Pál Zsámboki: Artificial Intelligence: Tree Search and Deep Reinforcement Learning Algorithms
16.00-16.45: Introductory talk: How to Code AI Algorithms
AI without a working code is like sheet music with nobody to play it.
This is why in this introductory talk, I will not only show you AI
algorithms but I'll aim to give as many pointers as possible for getting
started with coding them. First, I will introduce a couple of webpages
that I recommend for learning to code. Then, we will discuss how puzzles
can be solved by writing a fast simulator and implementing the Breadth
First Search algorithm in Rust programming language which is very
suitable for this purpose. Finally, we will take a look at a simple
Reinforcement Learning task that can be tackled by implementing the
REINFORCE algorithm using the Pytorch machine learning framework.
17.00-18.00: Main lecture
To introduce different aspects of AI, I will focus on a select few
algorithms that you can successfully implement yourself/ves and run on
an average modern laptop.
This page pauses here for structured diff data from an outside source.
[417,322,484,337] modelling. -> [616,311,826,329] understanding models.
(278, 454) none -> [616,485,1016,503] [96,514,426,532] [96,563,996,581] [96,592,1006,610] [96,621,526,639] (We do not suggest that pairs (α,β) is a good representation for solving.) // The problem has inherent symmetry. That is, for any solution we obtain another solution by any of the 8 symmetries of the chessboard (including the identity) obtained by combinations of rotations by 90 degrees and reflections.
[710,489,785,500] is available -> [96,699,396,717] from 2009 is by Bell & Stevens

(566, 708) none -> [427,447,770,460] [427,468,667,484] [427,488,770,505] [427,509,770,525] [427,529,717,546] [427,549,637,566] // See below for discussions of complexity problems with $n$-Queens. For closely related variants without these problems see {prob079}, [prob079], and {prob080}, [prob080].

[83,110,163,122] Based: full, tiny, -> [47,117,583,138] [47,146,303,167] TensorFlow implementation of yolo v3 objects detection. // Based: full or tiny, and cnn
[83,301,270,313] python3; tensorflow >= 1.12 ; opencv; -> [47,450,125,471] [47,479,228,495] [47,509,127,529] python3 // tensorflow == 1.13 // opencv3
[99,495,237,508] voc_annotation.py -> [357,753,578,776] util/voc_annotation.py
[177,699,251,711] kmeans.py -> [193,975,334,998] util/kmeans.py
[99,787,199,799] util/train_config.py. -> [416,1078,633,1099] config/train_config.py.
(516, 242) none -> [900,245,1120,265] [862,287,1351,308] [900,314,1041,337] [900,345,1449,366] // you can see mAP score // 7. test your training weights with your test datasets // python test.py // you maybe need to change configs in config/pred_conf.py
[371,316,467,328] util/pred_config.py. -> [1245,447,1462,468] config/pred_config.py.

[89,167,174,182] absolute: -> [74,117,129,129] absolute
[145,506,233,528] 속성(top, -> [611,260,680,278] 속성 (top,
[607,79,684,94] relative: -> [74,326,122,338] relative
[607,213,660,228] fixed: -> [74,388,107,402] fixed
To get a taste of tree search methods, we will
explore writing a program to play a board game using the Monte Carlo
Tree Search algorithm, and optimizing its hyperparameters with a Genetic
Algorithm. Then, we will talk about solving problems with continuous
observation spaces via the Deep Reinforcement Learning algorithms
Rainbow and TD3, both using quantile regression and the Sunrise ensemble
learning framework. I will conclude the session by introducing the big
guns: AlphaGo Zero / Expert Iteration, and transformers.